Along the bottom of the screen is a slider which can be used to adjust the playback tempo – typically, the BPM is notated at the top of a piece of sheet music, though PlayScore can’t parse this information out on its own. In the bottom-right corner is a stave icon – tapping it allows users to configure the voices used for different staves in a piece of music, which is perfect for pieces which have a vocal line running over the top or a bass part that warrants a different sound.

A scanned piece of sheet music.

There’s an orchestra-wide selection of digital voices – from trumpets or violins, flutes, pipe organs, and even a string ensemble. In truth, some sound better than others, although none sound quite like the real thing. Though the sounds don’t match the quality of something like Garageband, PlayScore isn’t designed for making slick recordings, and its tones are plenty good enough for educational or backing track purposes.

Even more useful, users can access transpose buttons here, which allow you to shift the scanned music up or down through semitone intervals. Again, this is something which singers will love – if a piece of music is slightly outside your range, PlayScore’s transpose feature will help make the piece feel more accessible and comfortable. You can also tweak the volume of individual voices, too, which is a useful addition.

Custom voices.

More often than not, PlayScore does a decent job of scanning and playing music. Of course, the simpler the piece, the more accurate the playback. The app intelligently ignores handwritten notations, which is useful – you can also crop your scanned image or rename it. Further settings include auto transposition, additional staves, and a swing option for users scanning in jazz and blues.

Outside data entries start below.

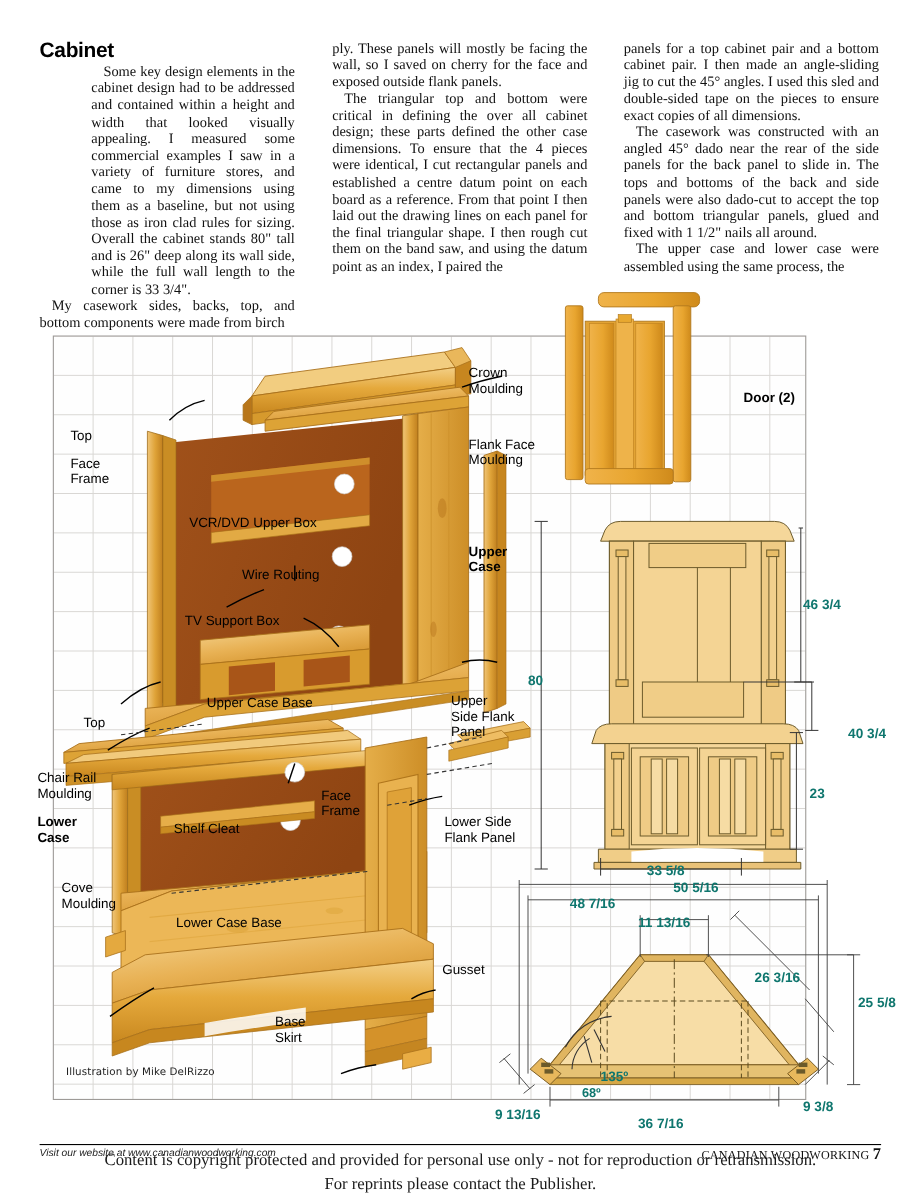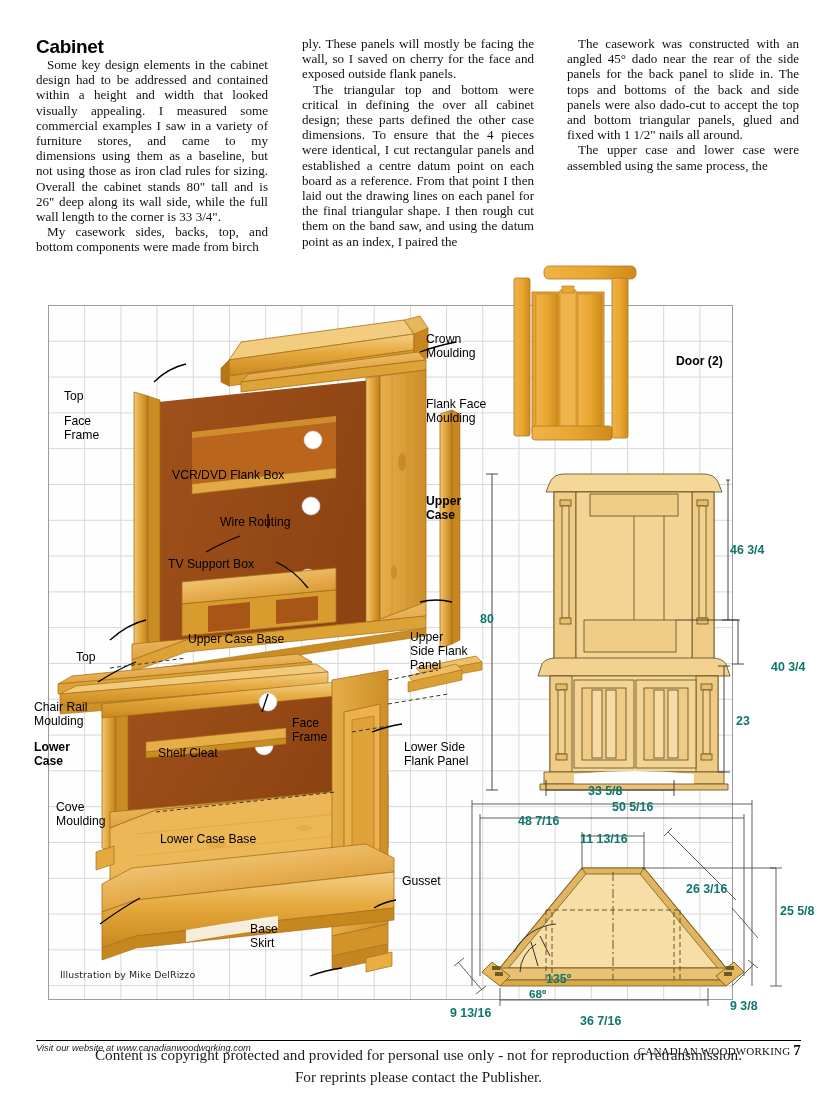--- a/index.html
+++ b/index.html
@@ -22,21 +22,21 @@
     font-family: "Liberation Sans", sans-serif;
     font-weight: bold; font-size: 19px; color: #000;
     margin: 4px 0 3px 0; letter-spacing: -0.3px;
     position: absolute; left: 36px; top: 32px;
   }
   .para {
     font-size: 13.1px; line-height: 15.2px; text-align: justify;
     color: #111; margin: 0; text-indent: 11px;
     -webkit-hyphens: none; hyphens: none;
   }
-  #col1 .para.first { text-indent: 11px; }
+  #col1 .para.first { text-indent: 11px; margin-left: 47px; }
   #col1 { top: 57px; }
 
   
   #illus {
     position: absolute; left: 36px; top: 272px;
     width: 765px; height: 752px;
   }
   #grid {
     position: absolute; left: 12px; top: 33px;
     width: 685px; height: 695px;
@@ -109,20 +109,21 @@
     <p class="para first">Some key design elements in the cabinet design had to be addressed and contained within a height and width that looked visually appealing. I measured some commercial examples I saw in a variety of furniture stores, and came to my dimensions using them as a baseline, but not using those as iron clad rules for sizing. Overall the cabinet stands 80" tall and is 26" deep along its wall side, while the full wall length to the corner is 33 3/4".</p>
     <p class="para">My casework sides, backs, top, and bottom components were made from birch</p>
   </div>
 
   <div class="col" id="col2">
     <p class="para" style="text-indent:0">ply. These panels will mostly be facing the wall, so I saved on cherry for the face and exposed outside flank panels.</p>
     <p class="para">The triangular top and bottom were critical in defining the over all cabinet design; these parts defined the other case dimensions. To ensure that the 4 pieces were identical, I cut rectangular panels and established a centre datum point on each board as a reference. From that point I then laid out the drawing lines on each panel for the final triangular shape. I then rough cut them on the band saw, and using the datum point as an index, I paired the</p>
   </div>
 
   <div class="col" id="col3">
+    <p class="para" style="text-indent:0">panels for a top cabinet pair and a bottom cabinet pair. I then made an angle-sliding jig to cut the 45° angles. I used this sled and double-sided tape on the pieces to ensure exact copies of all dimensions.</p>
     <p class="para">The casework was constructed with an angled 45° dado near the rear of the side panels for the back panel to slide in. The tops and bottoms of the back and side panels were also dado-cut to accept the top and bottom triangular panels, glued and fixed with 1 1/2" nails all around.</p>
     <p class="para">The upper case and lower case were assembled using the same process, the</p>
   </div>
 </div>
 
 <div id="illus">
 
   <div id="grid"></div>
 
   <svg class="svglayer" viewBox="0 0 765 752" xmlns="http://www.w3.org/2000/svg">
@@ -300,21 +301,21 @@
     </g>
   </svg>
 
   <div class="lbl" style="left:28px; top:117px;">Top</div>
   <div class="lbl" style="left:28px; top:142px;">Face
 Frame</div>
   <div class="lbl" style="left:390px; top:60px;">Crown
 Moulding</div>
   <div class="lbl" style="left:390px; top:125px;">Flank Face
 Moulding</div>
-  <div class="lbl" style="left:136px; top:196px;">VCR/DVD Flank Box</div>
+  <div class="lbl" style="left:136px; top:196px;">VCR/DVD Upper Box</div>
   <div class="lbl" style="left:184px; top:243px;">Wire Routing</div>
   <div class="lbl" style="left:132px; top:285px;">TV Support Box</div>
   <div class="lbl" style="left:152px; top:360px;">Upper Case Base</div>
   <div class="lbl bold" style="left:390px; top:222px;">Upper
 Case</div>
   <div class="lbl" style="left:374px; top:358px;">Upper
 Side Flank
 Panel</div>
   <div class="lbl" style="left:40px; top:378px;">Top</div>
   <div class="lbl" style="left:-2px; top:428px;">Chair Rail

Some of the most powerful features of the app include the ability to to export PDFs from your scans and even make MusicXML or MIDI files if you’re so inclined. Though this might not be needed for simple home practice, anyone in a band or looking to build up more complex playback from existing sheet music should be very happy these features are included. (Check out the PlayScore website for more on these use cases.)

Settings to tweak.

It’s worth noting that while undoubtedly impressive, there are a few things which PlayScore seems to struggle with – and which you may notice when scanning in sheet music yourself. We noticed that PlayScore has some difficulty with tied notes – where individual notes of the same pitch are joined together to create one long, continuous note. In our testing, PlayScore read tied notes as two separate notes, which impacted upon the playback.

And while you can manually set the tempo of a piece, disappointingly PlayScore often overlooks speed notation positioned above bars or phrases. It stormed past a noted ritardando – which calls for a gradual slowing of tempo – a number of times in our testing, even when scanning in optimum conditions. This could be a major bugbear for singers using PlayScore as a makeshift accompanist, as you’ll need to manually adjust the tempo using PlayScore’s slider to achieve the desired effect.

Multiple pages.

Finally, we found that PlayScore struggles to simulate the sustain pedal when using the piano voice, and that more generally, dynamics (how loud or soft a piece is meant to be played) were a bit sporadic. At certain times, PlayScore seemed to follow markings for an increase or decrease in volume. At others, individual notes were played unexpectedly loud for no apparent reason.

The app allows you to scan and play single-page scores for free, and if somebody else sends you a full score you can open that without paying too. Beyond that you’ll need to sign up for a monthly subscription ($4/£4) to unlock multi-page scanning and more.

Ultimately, despite a couple of bumps along the road, PlayScore is a genuinely impressive, thoughtful, and useful tool that any musician should consider downloading.